Try it:
Show every line of the data where the word "subtotal" can be found.

Input material:

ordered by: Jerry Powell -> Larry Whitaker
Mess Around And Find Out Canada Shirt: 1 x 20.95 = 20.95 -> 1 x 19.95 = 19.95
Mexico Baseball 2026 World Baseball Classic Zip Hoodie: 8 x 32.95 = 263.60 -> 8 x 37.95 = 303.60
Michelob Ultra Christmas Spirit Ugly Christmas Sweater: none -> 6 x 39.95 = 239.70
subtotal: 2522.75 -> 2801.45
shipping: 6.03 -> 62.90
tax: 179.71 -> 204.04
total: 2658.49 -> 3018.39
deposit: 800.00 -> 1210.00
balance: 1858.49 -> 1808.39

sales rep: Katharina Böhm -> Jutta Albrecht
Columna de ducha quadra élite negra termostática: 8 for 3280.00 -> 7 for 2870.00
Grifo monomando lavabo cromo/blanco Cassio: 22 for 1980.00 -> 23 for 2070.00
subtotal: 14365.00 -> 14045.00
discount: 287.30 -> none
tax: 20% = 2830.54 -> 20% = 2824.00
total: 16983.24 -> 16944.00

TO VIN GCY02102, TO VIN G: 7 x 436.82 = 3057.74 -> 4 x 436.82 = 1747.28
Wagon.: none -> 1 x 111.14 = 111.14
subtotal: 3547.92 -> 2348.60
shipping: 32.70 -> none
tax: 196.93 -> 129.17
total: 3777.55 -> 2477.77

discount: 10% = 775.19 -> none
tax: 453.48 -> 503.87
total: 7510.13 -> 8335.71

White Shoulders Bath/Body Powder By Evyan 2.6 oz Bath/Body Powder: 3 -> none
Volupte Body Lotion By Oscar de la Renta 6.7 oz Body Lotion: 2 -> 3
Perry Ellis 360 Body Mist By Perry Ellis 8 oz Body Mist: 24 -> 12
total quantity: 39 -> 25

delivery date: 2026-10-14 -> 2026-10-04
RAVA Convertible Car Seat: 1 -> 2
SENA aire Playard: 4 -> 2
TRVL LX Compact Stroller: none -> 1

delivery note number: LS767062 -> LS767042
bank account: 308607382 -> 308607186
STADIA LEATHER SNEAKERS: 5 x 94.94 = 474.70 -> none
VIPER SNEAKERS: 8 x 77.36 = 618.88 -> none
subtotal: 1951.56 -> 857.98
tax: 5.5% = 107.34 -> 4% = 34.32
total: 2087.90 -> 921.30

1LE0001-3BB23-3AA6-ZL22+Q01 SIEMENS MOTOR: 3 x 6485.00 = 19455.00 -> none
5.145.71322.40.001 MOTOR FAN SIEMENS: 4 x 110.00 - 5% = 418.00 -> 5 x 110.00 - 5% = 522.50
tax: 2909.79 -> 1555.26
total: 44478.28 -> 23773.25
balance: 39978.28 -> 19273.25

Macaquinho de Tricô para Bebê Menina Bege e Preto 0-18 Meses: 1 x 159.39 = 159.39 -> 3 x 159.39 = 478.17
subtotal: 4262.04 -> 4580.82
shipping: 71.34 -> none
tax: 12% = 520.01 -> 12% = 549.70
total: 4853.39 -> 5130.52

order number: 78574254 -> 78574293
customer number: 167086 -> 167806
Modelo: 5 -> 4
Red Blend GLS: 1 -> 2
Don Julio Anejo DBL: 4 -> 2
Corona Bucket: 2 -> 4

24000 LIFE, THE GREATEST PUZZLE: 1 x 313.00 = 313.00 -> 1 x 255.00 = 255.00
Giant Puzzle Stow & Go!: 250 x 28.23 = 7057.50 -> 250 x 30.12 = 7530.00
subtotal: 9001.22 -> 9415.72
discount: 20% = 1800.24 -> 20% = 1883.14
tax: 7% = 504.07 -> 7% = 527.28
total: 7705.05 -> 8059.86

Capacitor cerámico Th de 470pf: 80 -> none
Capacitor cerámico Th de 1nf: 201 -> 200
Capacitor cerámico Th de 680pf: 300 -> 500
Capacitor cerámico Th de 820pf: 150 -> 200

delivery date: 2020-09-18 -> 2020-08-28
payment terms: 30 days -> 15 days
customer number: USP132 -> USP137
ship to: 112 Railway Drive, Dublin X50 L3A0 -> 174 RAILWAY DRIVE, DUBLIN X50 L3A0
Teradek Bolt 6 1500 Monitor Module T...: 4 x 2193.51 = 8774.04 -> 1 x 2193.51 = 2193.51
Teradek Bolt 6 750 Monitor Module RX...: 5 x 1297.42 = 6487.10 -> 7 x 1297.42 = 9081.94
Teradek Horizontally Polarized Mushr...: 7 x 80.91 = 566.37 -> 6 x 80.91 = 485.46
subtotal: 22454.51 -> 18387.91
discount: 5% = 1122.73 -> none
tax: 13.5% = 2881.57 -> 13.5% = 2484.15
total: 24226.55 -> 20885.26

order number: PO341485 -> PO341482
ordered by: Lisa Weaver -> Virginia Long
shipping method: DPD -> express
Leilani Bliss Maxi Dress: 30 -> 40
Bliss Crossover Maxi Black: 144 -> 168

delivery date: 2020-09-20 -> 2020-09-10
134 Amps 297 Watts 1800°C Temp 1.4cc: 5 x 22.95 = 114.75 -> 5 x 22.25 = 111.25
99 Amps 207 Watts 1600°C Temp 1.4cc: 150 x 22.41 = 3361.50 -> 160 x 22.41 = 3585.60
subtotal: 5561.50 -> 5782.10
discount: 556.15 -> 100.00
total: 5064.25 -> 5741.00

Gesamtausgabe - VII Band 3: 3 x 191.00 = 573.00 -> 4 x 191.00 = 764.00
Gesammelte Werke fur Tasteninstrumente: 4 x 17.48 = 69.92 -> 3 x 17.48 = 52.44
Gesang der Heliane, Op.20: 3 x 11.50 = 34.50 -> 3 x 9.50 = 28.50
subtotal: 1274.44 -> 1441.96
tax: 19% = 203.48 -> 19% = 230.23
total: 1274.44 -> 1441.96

Exercise output:
subtotal: 2522.75 -> 2801.45
subtotal: 14365.00 -> 14045.00
subtotal: 3547.92 -> 2348.60
subtotal: 1951.56 -> 857.98
subtotal: 4262.04 -> 4580.82
subtotal: 9001.22 -> 9415.72
subtotal: 22454.51 -> 18387.91
subtotal: 5561.50 -> 5782.10
subtotal: 1274.44 -> 1441.96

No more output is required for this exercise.